Towards an ethical dramaturgy : a practice-led research project on verbatim theatre
Mooney, M. (Missy). (2019). Towards an ethical dramaturgy : a practice-led research project on verbatim theatre (Thesis, Master of Arts (MA)). The University of Waikato, Hamilton, New Zealand. Retrieved from https://hdl.handle.net/10289/13017
Permanent Research Commons link: https://hdl.handle.net/10289/13017
Verbatim theatre can be understood as the process of collecting verbatim material from real people, usually through recorded interviews, and using it to create a performance text that can be subsequently re-presented by actors in a dramatic context. This thesis argues that the creation of verbatim theatre from the words, experiences and lives of real people is simultaneously a dramaturgical and ethical task. Verbatim theatre practitioners such as Moisés Kaufman, Alecky Blythe, Hilary Halba and Stuart Young acknowledge the ethical responsibility theatre makers feel to honour and accurately re-present their interviewees in their work. However, there is a gap in the collective discourse on verbatim theatre regarding how consideration of the ethical obligations theatre makers have to their interviewees influences the dramaturgical processes and construction of their work. This thesis is primarily concerned with the process of creating verbatim theatre, and uses practice-led and action research methodologies to examine what ethical practice during this process could be. This research used the creation of an original verbatim play titled Strong Female Characters to explore the ethical construction of verbatim theatre.

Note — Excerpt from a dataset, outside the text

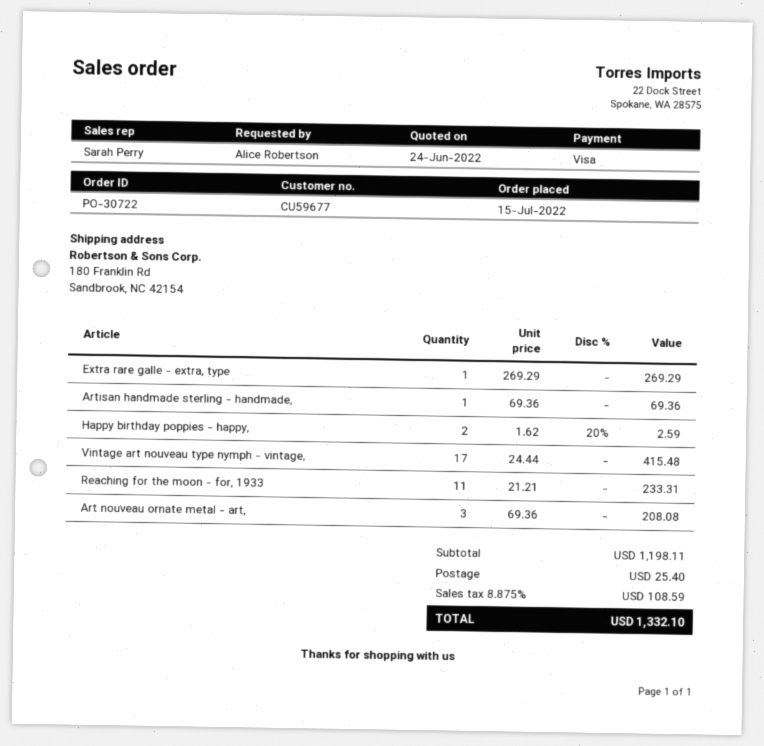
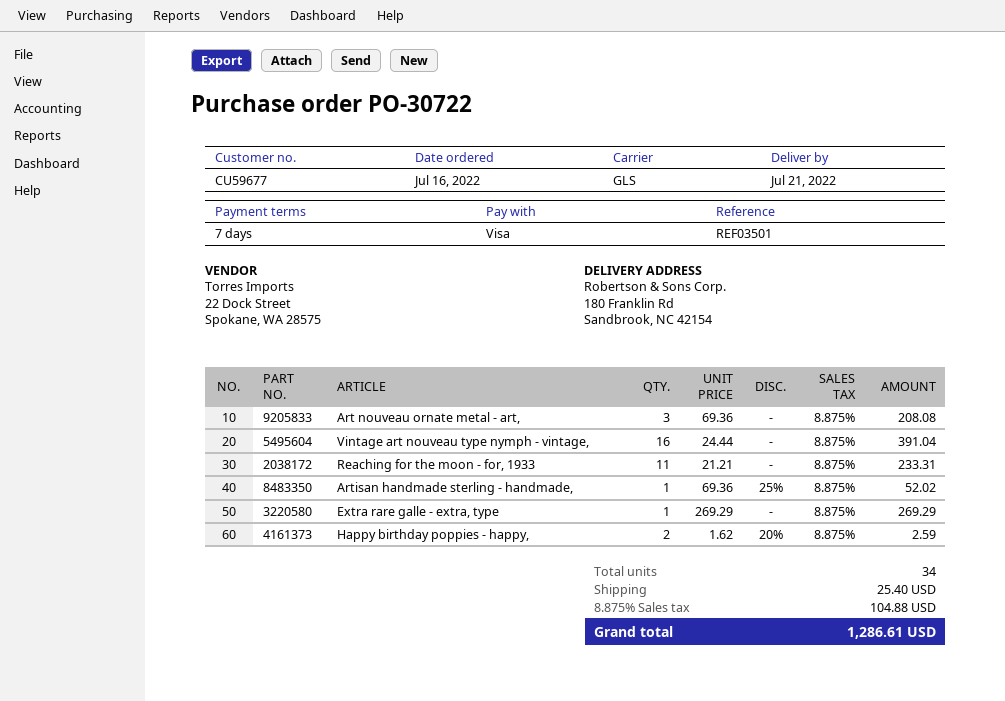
order date: 2022-07-15 -> 2022-07-16
Artisan handmade sterling - handmade,: 1 x 69.36 = 69.36 -> 1 x 69.36 - 25% = 52.02
Vintage art nouveau type nymph - vintage,: 17 x 24.44 = 415.48 -> 16 x 24.44 = 391.04
tax: 8.875% = 108.59 -> 8.875% = 104.88
total: 1332.10 -> 1286.61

Reflection on this process, combined with examination of the practice of other verbatim theatre makers, informs the key findings of this thesis. In addition to Strong Female Characters and a written thesis this research has prompted the creation of a manifesto that serves as a succinct chapter of this thesis and offers examples of some of the different ways ethical practice could be considered by the verbatim theatre maker and incorporated into their creative and dramaturgical practice.